EXERCISE INSTRUCTIONS –
Retype the data below exactly; skip every image.

Front-end code edit data
▼
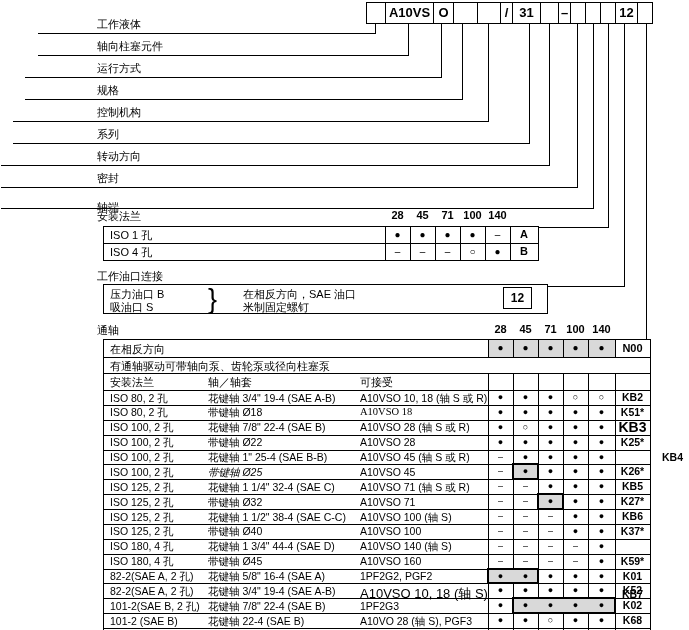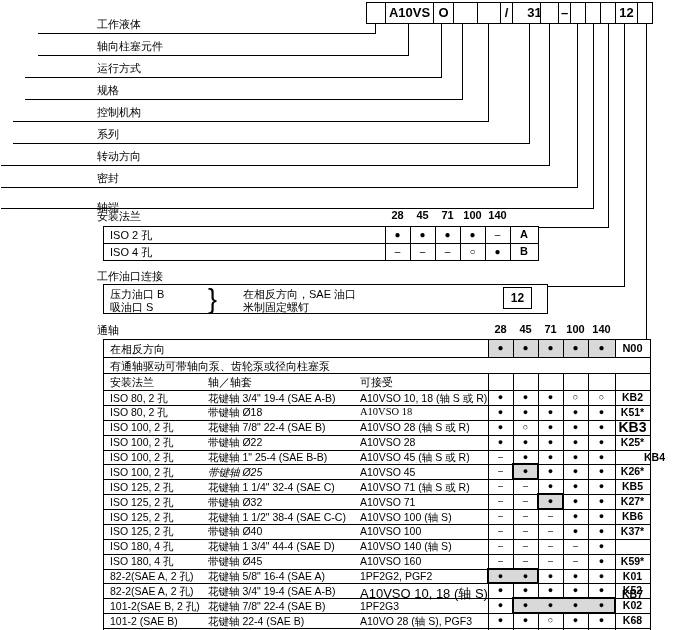--- a/index.html
+++ b/index.html
@@ -33,21 +33,21 @@
 
 <div id="page">
 
   <div id="code-row">
       <div class="codecell" style="left: 366px; width: 20px;"></div>
       <div class="codecell" style="left: 385px; width: 49px;">A10VS</div>
       <div class="codecell" style="left: 433px; width: 21px;">O</div>
       <div class="codecell" style="left: 453px; width: 25px;"></div>
       <div class="codecell" style="left: 477px; width: 24px;"></div>
       <div class="codecell" style="left: 500px; width: 13px;">/</div>
-      <div class="codecell" style="left: 512px; width: 45px;">31</div>
+      <div class="codecell" style="left: 512px; width: 29px;">31</div>
       <div class="codecell" style="left: 540px; width: 19px;"></div>
       <div class="codecell" style="left: 558px; width: 13px;">–</div>
       <div class="codecell" style="left: 570px; width: 16px;"></div>
       <div class="codecell" style="left: 585px; width: 16px;"></div>
       <div class="codecell" style="left: 600px; width: 16px;"></div>
       <div class="codecell" style="left: 615px; width: 23px;">12</div>
       <div class="codecell" style="left: 637px; width: 16px;"></div>
     </div>
 
   <div id="leaders">
@@ -99,21 +99,21 @@
       </div>
     <div id="flange-table">
         <div class="rect" style="left: 103px; top: 226px; width: 436px; height: 35px;"></div>
         <div class="hline" style="left: 103px; top: 243px; width: 436px;"></div>
         <div class="vline" style="left: 385px; top: 226px; height: 35px;"></div>
         <div class="vline" style="left: 410px; top: 226px; height: 35px;"></div>
         <div class="vline" style="left: 435px; top: 226px; height: 35px;"></div>
         <div class="vline" style="left: 460px; top: 226px; height: 35px;"></div>
         <div class="vline" style="left: 485px; top: 226px; height: 35px;"></div>
         <div class="vline" style="left: 510px; top: 226px; height: 35px;"></div>
-        <div class="celltxt" style="left: 110px; top: 228px; width: 270px; height: 13px;">ISO 2 孔</div>
+        <div class="celltxt" style="left: 110px; top: 228px; width: 270px; height: 13px;">ISO 1 孔</div>
         <div class="dotc" style="left: 385px; top: 226px; width: 25px; height: 17px; line-height: 17px; font-size: 10px;">●</div>
         <div class="dotc" style="left: 410px; top: 226px; width: 25px; height: 17px; line-height: 17px; font-size: 10px;">●</div>
         <div class="dotc" style="left: 435px; top: 226px; width: 25px; height: 17px; line-height: 17px; font-size: 10px;">●</div>
         <div class="dotc" style="left: 460px; top: 226px; width: 25px; height: 17px; line-height: 17px; font-size: 10px;">●</div>
         <div class="dotc" style="left: 485px; top: 226px; width: 25px; height: 17px; line-height: 17px; font-size: 10px;">–</div>
         <div class="codeval" style="left: 510px; top: 226px; width: 28px; height: 17px; line-height: 17px;">A</div>
         <div class="celltxt" style="left: 110px; top: 245px; width: 270px; height: 13px;">ISO 4 孔</div>
         <div class="dotc" style="left: 385px; top: 243px; width: 25px; height: 17px; line-height: 17px; font-size: 10px;">–</div>
         <div class="dotc" style="left: 410px; top: 243px; width: 25px; height: 17px; line-height: 17px; font-size: 10px;">–</div>
         <div class="dotc" style="left: 435px; top: 243px; width: 25px; height: 17px; line-height: 17px; font-size: 10px;">–</div>
@@ -213,21 +213,21 @@
         <div class="codeval" style="left: 615px; top: 434.625px; width: 35px; height: 14.875px; line-height: 14.875px; font-size: 10.5px;">K25*</div>
         <div class="hline" style="left: 103px; top: 450px; width: 548px;"></div>
         <div class="celltxt" style="left: 110px; top: 451px; width: 96px; height: 12px; font-size: 10.5px;">ISO 100, 2 孔</div>
         <div class="celltxt" style="left: 208px; top: 451px; width: 150px; height: 12px; font-size: 10.5px;">花键轴 1" 25-4 (SAE B-B)</div>
         <div class="celltxt" style="left: 360px; top: 451px; width: 127px; height: 12px; font-size: 10.5px;">A10VSO 45 (轴 S 或 R)</div>
         <div class="dotc" style="left: 488px; top: 449.5px; width: 25px; height: 14.875px; line-height: 14.875px; font-size: 9px;">–</div>
         <div class="dotc" style="left: 513px; top: 449.5px; width: 25px; height: 14.875px; line-height: 14.875px; font-size: 9px;">●</div>
         <div class="dotc" style="left: 538px; top: 449.5px; width: 25px; height: 14.875px; line-height: 14.875px; font-size: 9px;">●</div>
         <div class="dotc" style="left: 563px; top: 449.5px; width: 25px; height: 14.875px; line-height: 14.875px; font-size: 9px;">●</div>
         <div class="dotc" style="left: 588px; top: 449.5px; width: 27px; height: 14.875px; line-height: 14.875px; font-size: 9px;">●</div>
-        <div class="codeval" style="left: 637px; top: 449.5px; width: 35px; height: 14.875px; line-height: 14.875px; font-size: 10.5px;">KB4</div>
+        <div class="codeval" style="left: 615px; top: 449.5px; width: 35px; height: 14.875px; line-height: 14.875px; font-size: 10.5px; padding-left: 40px;">KB4</div>
         <div class="hline" style="left: 103px; top: 464px; width: 548px;"></div>
         <div class="shadecell" style="left: 513px; top: 465px; width: 25px; height: 14px; background: rgb(217, 217, 217);"></div>
         <div class="groupoutline" style="left: 512px; top: 463px; width: 27px; height: 17px;"></div>
         <div class="celltxt" style="left: 110px; top: 465.875px; width: 96px; height: 12px; font-size: 10.5px;">ISO 100, 2 孔</div>
         <div class="celltxt" style="left: 208px; top: 465.875px; width: 150px; height: 12px; font-size: 10.5px; font-style: italic;">带键轴 Ø25</div>
         <div class="celltxt" style="left: 360px; top: 465.875px; width: 127px; height: 12px; font-size: 10.5px;">A10VSO 45</div>
         <div class="dotc" style="left: 488px; top: 464.375px; width: 25px; height: 14.875px; line-height: 14.875px; font-size: 9px;">–</div>
         <div class="dotc" style="left: 513px; top: 464.375px; width: 25px; height: 14.875px; line-height: 14.875px; font-size: 9px;">●</div>
         <div class="dotc" style="left: 538px; top: 464.375px; width: 25px; height: 14.875px; line-height: 14.875px; font-size: 9px;">●</div>
         <div class="dotc" style="left: 563px; top: 464.375px; width: 25px; height: 14.875px; line-height: 14.875px; font-size: 9px;">●</div>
▲
SOLVED PROBLEM –
--- a/index.html
+++ b/index.html
@@ -33,21 +33,21 @@
 
 <div id="page">
 
   <div id="code-row">
       <div class="codecell" style="left: 366px; width: 20px;"></div>
       <div class="codecell" style="left: 385px; width: 49px;">A10VS</div>
       <div class="codecell" style="left: 433px; width: 21px;">O</div>
       <div class="codecell" style="left: 453px; width: 25px;"></div>
       <div class="codecell" style="left: 477px; width: 24px;"></div>
       <div class="codecell" style="left: 500px; width: 13px;">/</div>
-      <div class="codecell" style="left: 512px; width: 45px;">31</div>
+      <div class="codecell" style="left: 512px; width: 29px;">31</div>
       <div class="codecell" style="left: 540px; width: 19px;"></div>
       <div class="codecell" style="left: 558px; width: 13px;">–</div>
       <div class="codecell" style="left: 570px; width: 16px;"></div>
       <div class="codecell" style="left: 585px; width: 16px;"></div>
       <div class="codecell" style="left: 600px; width: 16px;"></div>
       <div class="codecell" style="left: 615px; width: 23px;">12</div>
       <div class="codecell" style="left: 637px; width: 16px;"></div>
     </div>
 
   <div id="leaders">
@@ -99,21 +99,21 @@
       </div>
     <div id="flange-table">
         <div class="rect" style="left: 103px; top: 226px; width: 436px; height: 35px;"></div>
         <div class="hline" style="left: 103px; top: 243px; width: 436px;"></div>
         <div class="vline" style="left: 385px; top: 226px; height: 35px;"></div>
         <div class="vline" style="left: 410px; top: 226px; height: 35px;"></div>
         <div class="vline" style="left: 435px; top: 226px; height: 35px;"></div>
         <div class="vline" style="left: 460px; top: 226px; height: 35px;"></div>
         <div class="vline" style="left: 485px; top: 226px; height: 35px;"></div>
         <div class="vline" style="left: 510px; top: 226px; height: 35px;"></div>
-        <div class="celltxt" style="left: 110px; top: 228px; width: 270px; height: 13px;">ISO 2 孔</div>
+        <div class="celltxt" style="left: 110px; top: 228px; width: 270px; height: 13px;">ISO 1 孔</div>
         <div class="dotc" style="left: 385px; top: 226px; width: 25px; height: 17px; line-height: 17px; font-size: 10px;">●</div>
         <div class="dotc" style="left: 410px; top: 226px; width: 25px; height: 17px; line-height: 17px; font-size: 10px;">●</div>
         <div class="dotc" style="left: 435px; top: 226px; width: 25px; height: 17px; line-height: 17px; font-size: 10px;">●</div>
         <div class="dotc" style="left: 460px; top: 226px; width: 25px; height: 17px; line-height: 17px; font-size: 10px;">●</div>
         <div class="dotc" style="left: 485px; top: 226px; width: 25px; height: 17px; line-height: 17px; font-size: 10px;">–</div>
         <div class="codeval" style="left: 510px; top: 226px; width: 28px; height: 17px; line-height: 17px;">A</div>
         <div class="celltxt" style="left: 110px; top: 245px; width: 270px; height: 13px;">ISO 4 孔</div>
         <div class="dotc" style="left: 385px; top: 243px; width: 25px; height: 17px; line-height: 17px; font-size: 10px;">–</div>
         <div class="dotc" style="left: 410px; top: 243px; width: 25px; height: 17px; line-height: 17px; font-size: 10px;">–</div>
         <div class="dotc" style="left: 435px; top: 243px; width: 25px; height: 17px; line-height: 17px; font-size: 10px;">–</div>
@@ -213,21 +213,21 @@
         <div class="codeval" style="left: 615px; top: 434.625px; width: 35px; height: 14.875px; line-height: 14.875px; font-size: 10.5px;">K25*</div>
         <div class="hline" style="left: 103px; top: 450px; width: 548px;"></div>
         <div class="celltxt" style="left: 110px; top: 451px; width: 96px; height: 12px; font-size: 10.5px;">ISO 100, 2 孔</div>
         <div class="celltxt" style="left: 208px; top: 451px; width: 150px; height: 12px; font-size: 10.5px;">花键轴 1" 25-4 (SAE B-B)</div>
         <div class="celltxt" style="left: 360px; top: 451px; width: 127px; height: 12px; font-size: 10.5px;">A10VSO 45 (轴 S 或 R)</div>
         <div class="dotc" style="left: 488px; top: 449.5px; width: 25px; height: 14.875px; line-height: 14.875px; font-size: 9px;">–</div>
         <div class="dotc" style="left: 513px; top: 449.5px; width: 25px; height: 14.875px; line-height: 14.875px; font-size: 9px;">●</div>
         <div class="dotc" style="left: 538px; top: 449.5px; width: 25px; height: 14.875px; line-height: 14.875px; font-size: 9px;">●</div>
         <div class="dotc" style="left: 563px; top: 449.5px; width: 25px; height: 14.875px; line-height: 14.875px; font-size: 9px;">●</div>
         <div class="dotc" style="left: 588px; top: 449.5px; width: 27px; height: 14.875px; line-height: 14.875px; font-size: 9px;">●</div>
-        <div class="codeval" style="left: 637px; top: 449.5px; width: 35px; height: 14.875px; line-height: 14.875px; font-size: 10.5px;">KB4</div>
+        <div class="codeval" style="left: 615px; top: 449.5px; width: 35px; height: 14.875px; line-height: 14.875px; font-size: 10.5px; padding-left: 40px;">KB4</div>
         <div class="hline" style="left: 103px; top: 464px; width: 548px;"></div>
         <div class="shadecell" style="left: 513px; top: 465px; width: 25px; height: 14px; background: rgb(217, 217, 217);"></div>
         <div class="groupoutline" style="left: 512px; top: 463px; width: 27px; height: 17px;"></div>
         <div class="celltxt" style="left: 110px; top: 465.875px; width: 96px; height: 12px; font-size: 10.5px;">ISO 100, 2 孔</div>
         <div class="celltxt" style="left: 208px; top: 465.875px; width: 150px; height: 12px; font-size: 10.5px; font-style: italic;">带键轴 Ø25</div>
         <div class="celltxt" style="left: 360px; top: 465.875px; width: 127px; height: 12px; font-size: 10.5px;">A10VSO 45</div>
         <div class="dotc" style="left: 488px; top: 464.375px; width: 25px; height: 14.875px; line-height: 14.875px; font-size: 9px;">–</div>
         <div class="dotc" style="left: 513px; top: 464.375px; width: 25px; height: 14.875px; line-height: 14.875px; font-size: 9px;">●</div>
         <div class="dotc" style="left: 538px; top: 464.375px; width: 25px; height: 14.875px; line-height: 14.875px; font-size: 9px;">●</div>
         <div class="dotc" style="left: 563px; top: 464.375px; width: 25px; height: 14.875px; line-height: 14.875px; font-size: 9px;">●</div>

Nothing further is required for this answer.